Когда я после обеда подошел к дяде Нику, он мрачно сказал:

— Пойдем-ка лучше ко мне. Здесь и поговорить не дадут. Не следовало снимать комнаты в этом обезьяннике. В «Паласе» все, конечно, в полном порядке? Да, варьете они здесь вести умеют.

Его комната была обставлена громоздкой мебелью, пригодной совсем для другого помещения. Но кресло было всего одно, дядя опустился в него, а так как день был жаркий, то он снял с себя пиджак и галстук. Я сел на край кровати и почувствовал, что после морского воздуха и плотной еды глаза у меня слипаются.

— Инспектор Крабб, конечно, вцепился в тебя, малыш?

— Да. — И я рассказал обо всем, что произошло между мной и инспектором.

— Надо бы выбить молодчика из седла, не то он будет чертовски досаждать нам. И вообще, пусть сам делает свое дело. Он за это деньги получает. Кстати, он весьма толков, ты не смотри, что у него такие усы. В Лондоне я его часто видел и много о нем слыхал. Конечно, нам-то нечего бояться, малыш. Мы, во всяком случае, не виноваты.

— Но кто же, дядя?

— Не знаю и, по правде сказать, не очень-то интересуюсь.

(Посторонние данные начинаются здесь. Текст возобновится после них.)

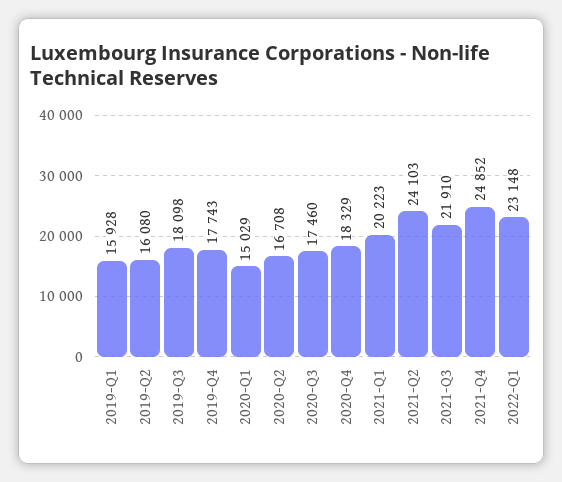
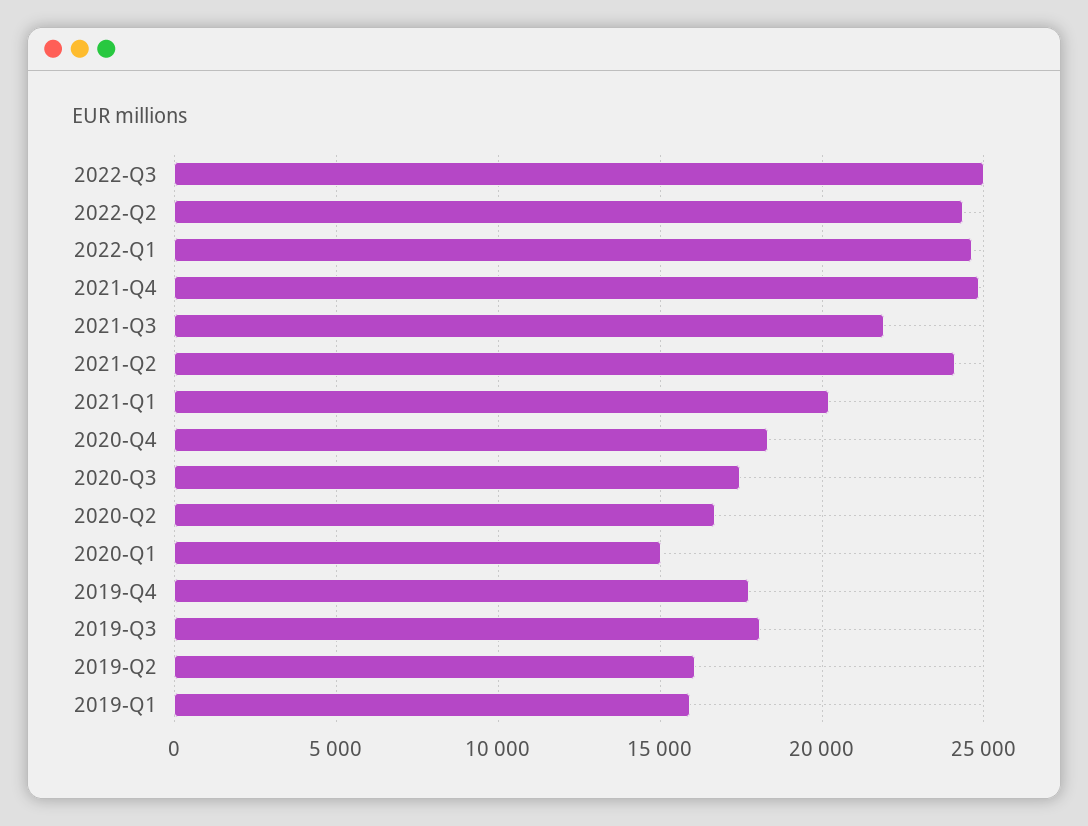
2022-Q1: 23148 -> 24500
2022-Q3: none -> 25000
2022-Q2: none -> 24500

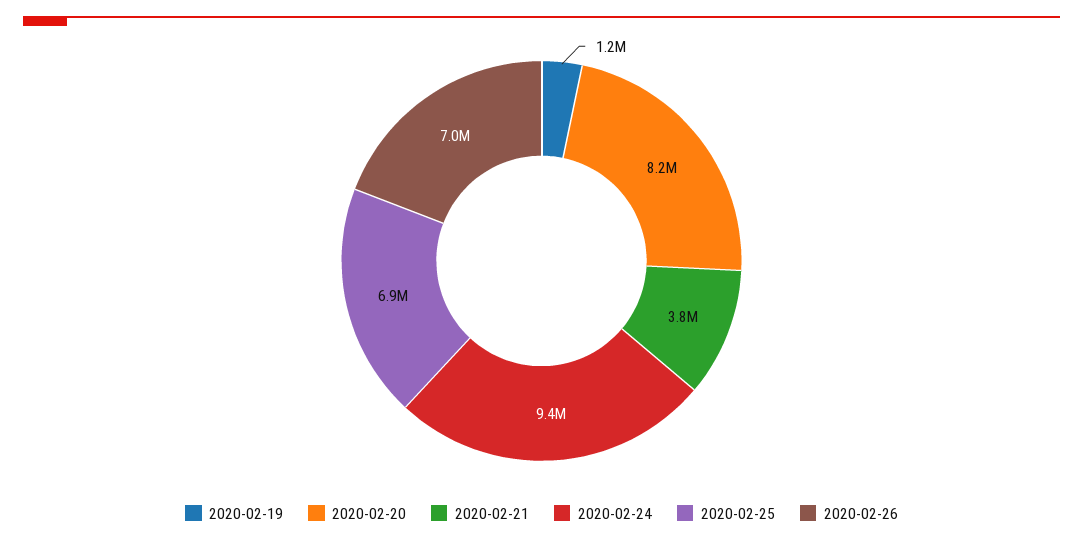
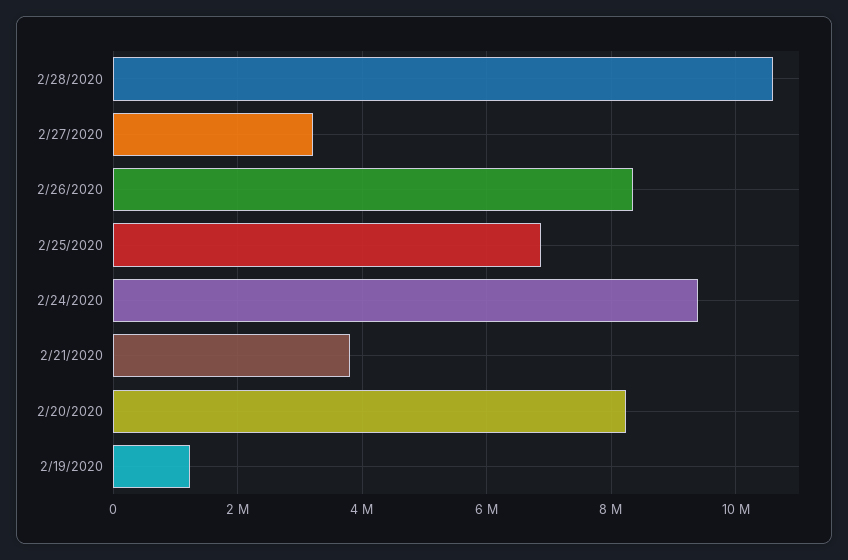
2020-02-26: 7000000 -> 8400000
2/28/2020: none -> 10600000
2/27/2020: none -> 3200000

При этих словах он вынул изо рта сигару и начал ее разглядывать. — Да, вот еще что, чуть не забыл. — Он говорил с нарочитой небрежностью, но я-то видел, что ничего он не забыл: — Ты помнишь карлика, которого я выбрал в тот день у Джо Бознби? Его звали Филипп Тьюби.

— Припоминаю, такой серьезный солидный парень.

— Именно. Так вот, сегодня утром я послал Питтеру телеграмму и сообщил, что если Тьюби свободен, то он мне нужен.

— Вы придумали фокус с двумя карликами?

Очень ему не хотелось признаваться, что это не так.

— Нет, малыш, дай срок. Это ведь будет классом выше, чем твой трюк с картинами. Очень сильный номер. Но сейчас мне просто для страховки нужен еще один карлик. Он сможет взять на себя некоторые обязанности Барни.

— Вот Барни взбесится. С ним и так-то сладу нет…

— Знаю, — отрезал он раздраженно. — Что говорить о Барни? Я знаю его дольше, чем ты, малыш. Но если рядом будет другой, и куда более надежный карлик, Барни придется смотреть в оба, верно?

— Пожалуй, — сказал я с сомнением. — Только я не совсем понимаю…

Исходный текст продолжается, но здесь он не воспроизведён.